He takes time now to do what he needs to do, what this remoteness inspires him to do. I sit on this abandoned driftwood and write surround by mist….
There is something churning and curious about the Pacific coast this far north, mythic…ethereal. The grey is bright and warming, although the air is cool, and angular rocks pierce fog like epiphanies. I only barely remembered the evocations primed by this part of the country before beginning the ring around the peninsula this time. My first travels to this part of the country were 14 years ago. At 17, I could barely negotiate the difference between evergreen and rain forest, and here the biomes change so rapidly that the forms
can prompt a psychedelic response. The Sitka spruce sheen, like silver gilding on the mountain edge, and then a bend, and the rainforest begins…with hanging moss, and aquamarine rivers. Turning left behind some trees the ocean crashes a sandy beach…where I stand it is raining and full of clouds, and a ½ mile away it is sunny, and someone is eating an ice cream cone. I am glad I’ve invited a friend as a point of reference for this sweeping panorama. Merging with such rapidly changing biomes is a unique trip.
A dozen black wet suits emerge from the sand bank and run with boards into the surf.
The trek around the peninsula has been a transitional time. Stepping out of the work in Ashland where we spend days with one another in Hakomi in close quarters…intimate, engaging …and heading out into the vastness of this space…can only be just this. I seek ways in which the natural world can hold me close in compassionate presence…I find many serving places on the way of travel. However, the Pacific is not an easy lover. I am okay with this being as it is, tempermental and all. It evokes wide compassion
in me, especially when the nature of the Pacific brings this deep shifting mood out of me.
I’ve another reflection about traveling in and out of the Hakomi world and into the natural, conversational world of questions, answers, and stories. It is always somewhat shocking the first time someone engages me in a deep standard conversation with questions and stories of the past and present after I’ve been in the Hakomi frame. In the practice of Hakomi, as Ron used to say about this work, we are involved in the art of not having a conversation. It feels right when we are working with one another in Hakomi seeing beyond the story to the human being who is there waiting to be acknowledged beyond mental formations. However, it is not smooth, and less serving to be in this frame with someone who is coming to greet you in a culturally standard way and asks,
“Hi, how are you?” I try not to break down as the gears grind from making a contact statement and
beginning the process and muster a moment to contact myself….how am I - -hmmmm I don’t really know.

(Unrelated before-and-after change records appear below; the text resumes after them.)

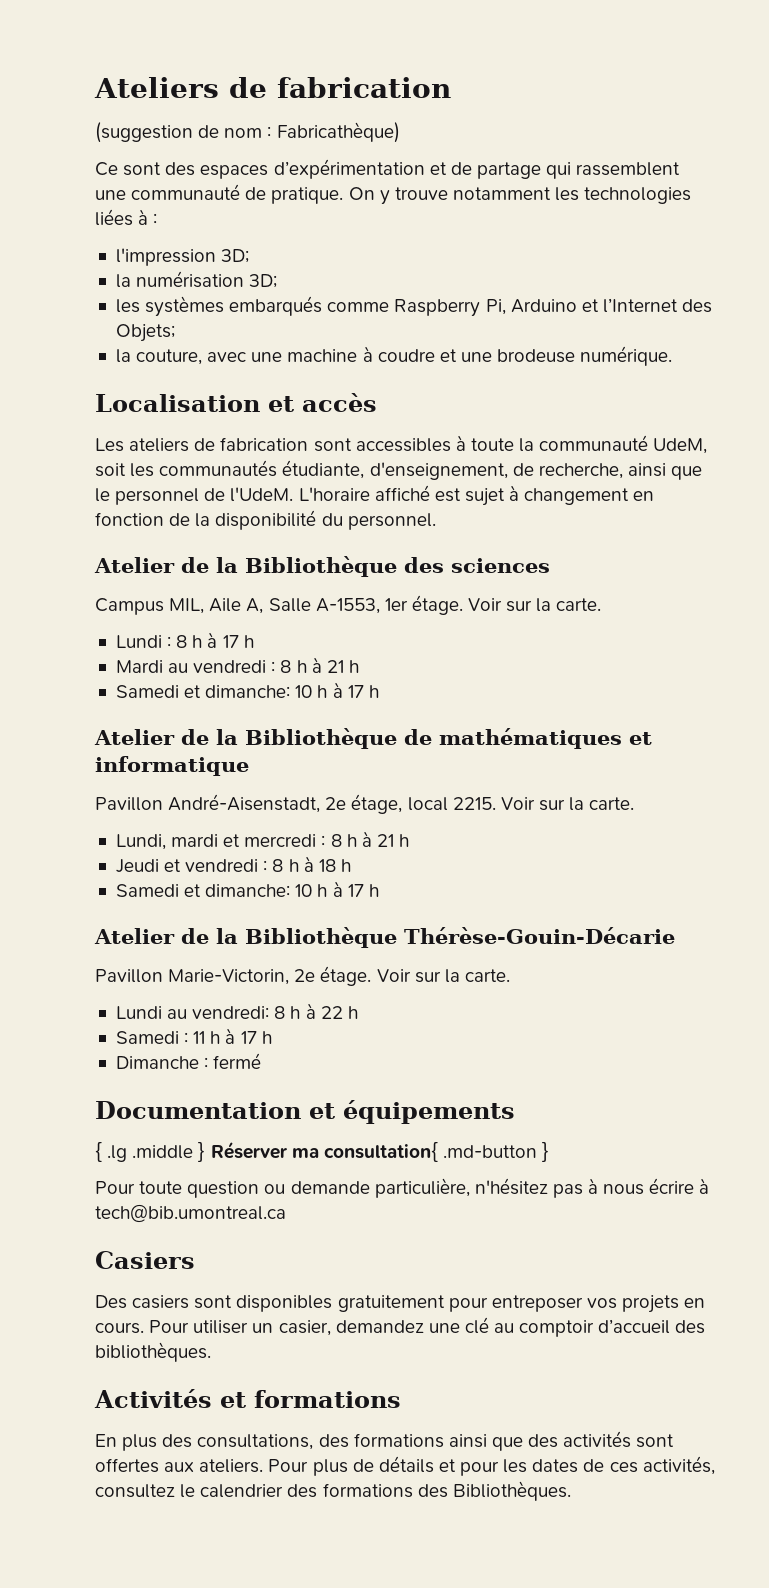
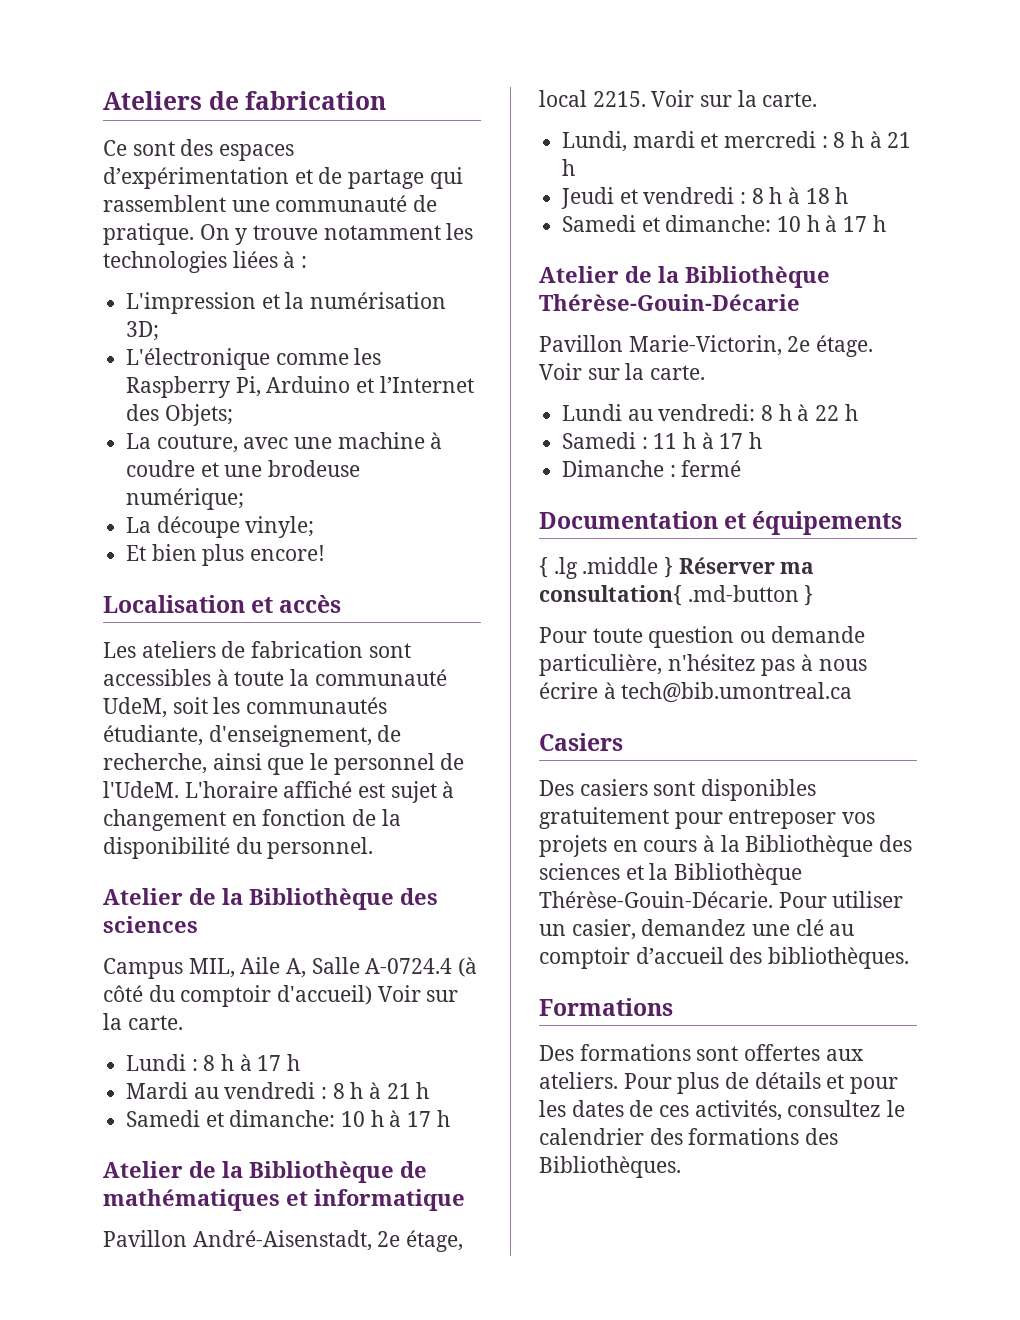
- (suggestion de nom : Fabricathèque)
- l'impression 3D;
- la numérisation 3D;
+ L'impression et la numérisation 3D;
- les systèmes embarqués comme Raspberry Pi, Arduino et l’Internet des Objets;
+ L'électronique comme les Raspberry Pi, Arduino et l’Internet des Objets;
- la couture, avec une machine à coudre et une brodeuse numérique.
+ La couture, avec une machine à coudre et une brodeuse numérique;
+ La découpe vinyle;
+ Et bien plus encore!
- Campus MIL, Aile A, Salle A-1553, 1er étage. Voir sur la carte.
+ Campus MIL, Aile A, Salle A-0724.4 (à côté du comptoir d'accueil) Voir sur la carte.
- Des casiers sont disponibles gratuitement pour entreposer vos projets en cours.
+ Des casiers sont disponibles gratuitement pour entreposer vos projets en cours à la Bibliothèque des sciences et la Bibliothèque Thérèse-Gouin-Décarie.
- Activités et formations
- En plus des consultations, des formations ainsi que des activités sont offertes aux ateliers.
+ Formations
+ Des formations sont offertes aux ateliers.

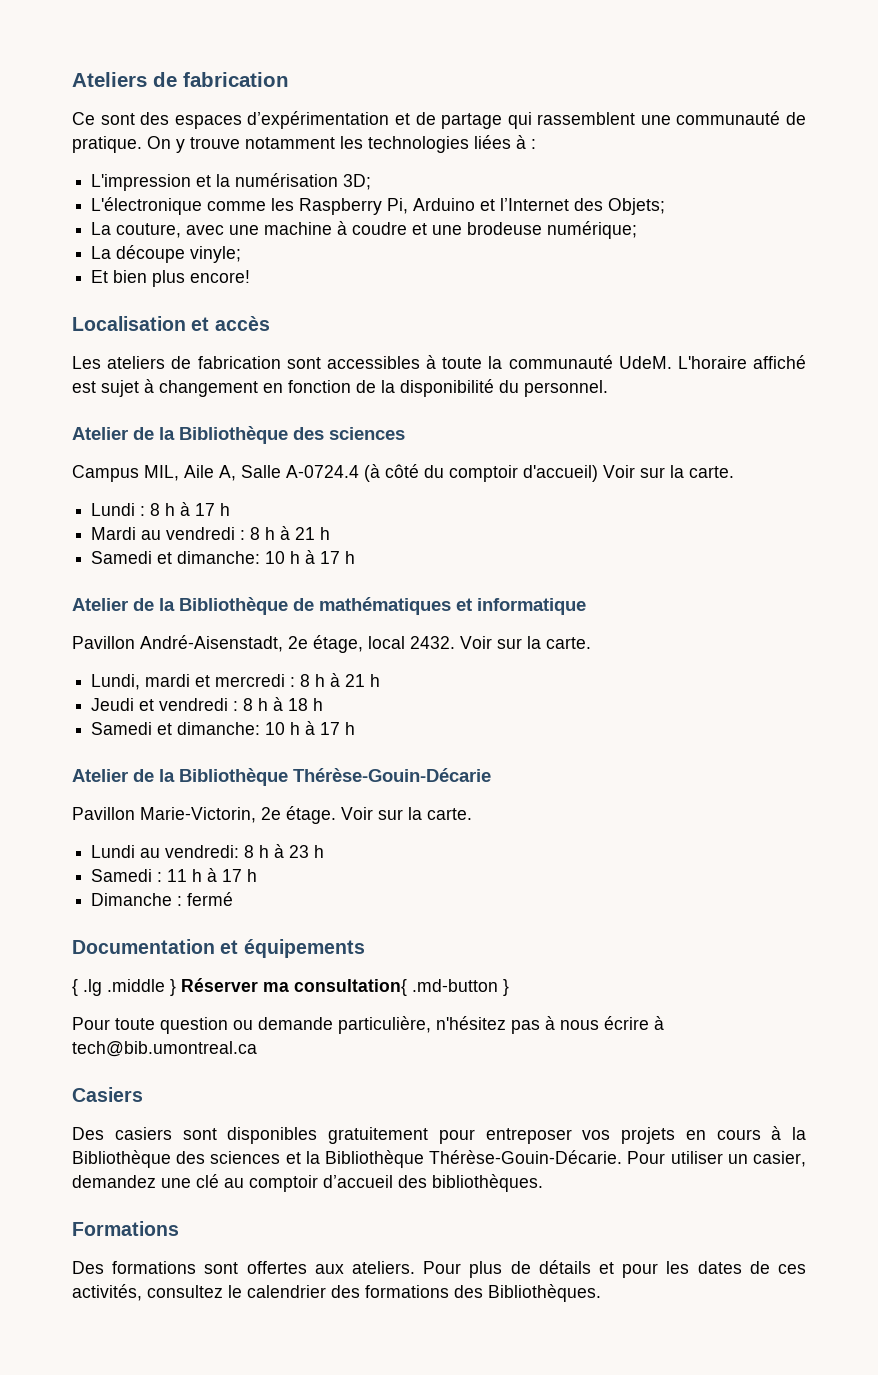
- Les ateliers de fabrication sont accessibles à toute la communauté UdeM, soit les communautés étudiante, d'enseignement, de recherche, ainsi que le personnel de l'UdeM.
+ Les ateliers de fabrication sont accessibles à toute la communauté UdeM.
- Pavillon André-Aisenstadt, 2e étage, local 2215.
+ Pavillon André-Aisenstadt, 2e étage, local 2432.
- Lundi au vendredi: 8 h à 22 h
+ Lundi au vendredi: 8 h à 23 h

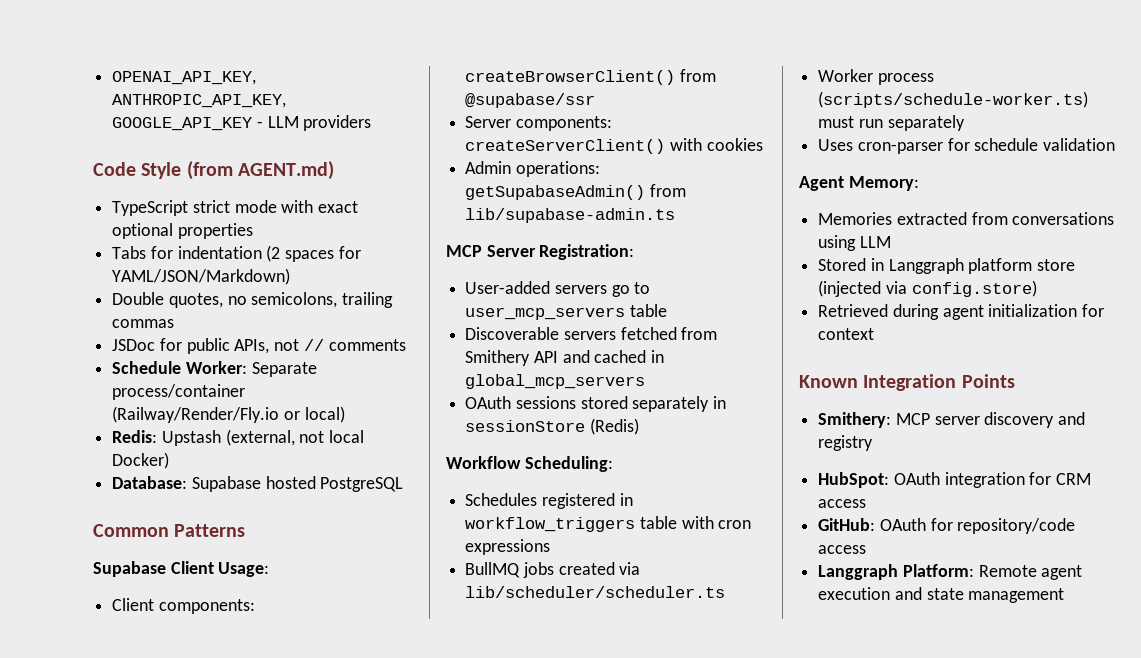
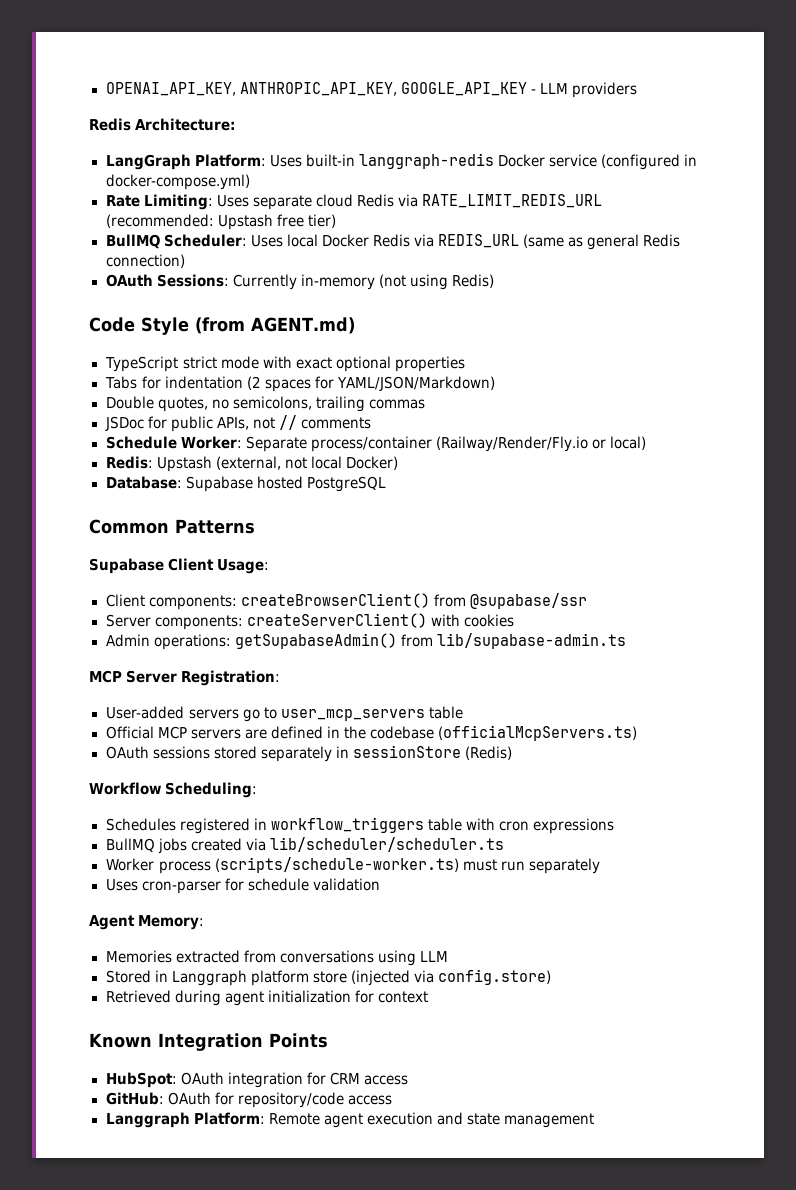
+ Redis Architecture:
+ LangGraph Platform: Uses built-in langgraph-redis Docker service (configured in docker-compose.yml)
+ Rate Limiting: Uses separate cloud Redis via RATE_LIMIT_REDIS_URL (recommended: Upstash free tier)
+ BullMQ Scheduler: Uses local Docker Redis via REDIS_URL (same as general Redis connection)
+ OAuth Sessions: Currently in-memory (not using Redis)
- Discoverable servers fetched from Smithery API and cached in global_mcp_servers
+ Official MCP servers are defined in the codebase (officialMcpServers.ts)
- Smithery: MCP server discovery and registry

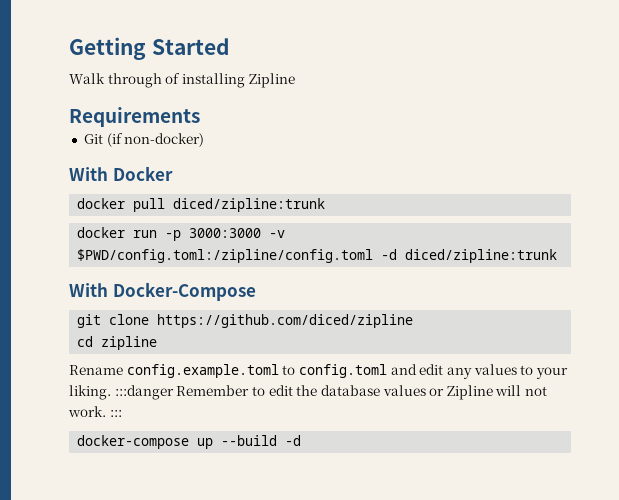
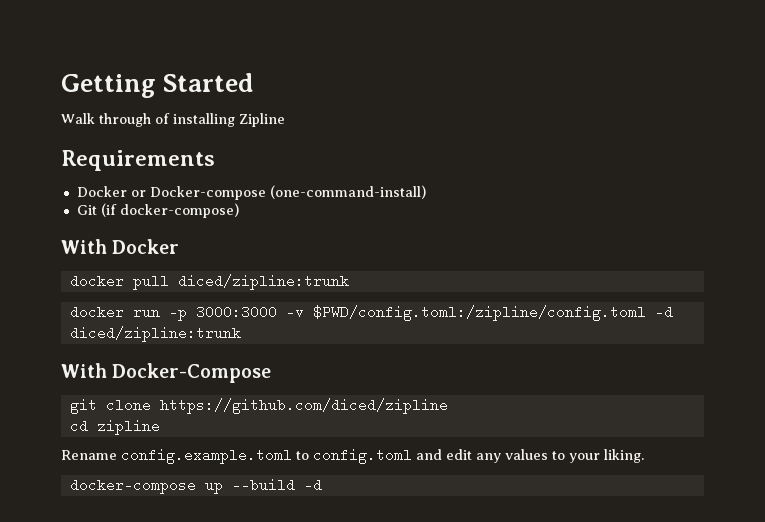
+ Docker or Docker-compose (one-command-install)
- Git (if non-docker)
+ Git (if docker-compose)
- Rename config.example.toml to config.toml and edit any values to your liking. :::danger Remember to edit the database values or Zipline will not work. :::
+ Rename config.example.toml to config.toml and edit any values to your liking.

“um I’m in transition….a real
natural transition…I’m not sure”
I notice how I yearn to keep the lush spaciousness from the work, and naturally take some time to warm up to having mental formations rebuild my mind..not ready just yet. Somewhere in my journey mind, I know I am on the way to the second ½ of my Hakomi immersion and desire to keep the not knowing mind open. Like the shifting temperament of the Olympic…I am okay with this being as it is.
I am fortunate that my traveling companion is of a wide heart and good nature. Although our base representation in the world, the story we are living, the systems we are entwined with are so different, we are content to allow ourselves to be harmonious without force. Our basic natures, agrees we are content to allow each other to be, the best we can. We drive, dive, walk, ride. So, he emerges from a busy law office in Iowa through Chicago into the woods, and I emerge from the hi-desert of a widening Hakomi week…what a miraculous melding, broad with grace. And yes, his tolerance for my slow pace one at a time processing is matched by my tolerance
of his innate chatter, my spacey stare into the distance, his get up and go gusto.....somehow we’ve found common ground in the movement from one place to another. 1,000 pictures and 12 sandwiches later we realize that it is in a moment of both noticing the sign for “Cock-a-Doodle Donuts” everything has come together just as it was meant to be. Gratitude.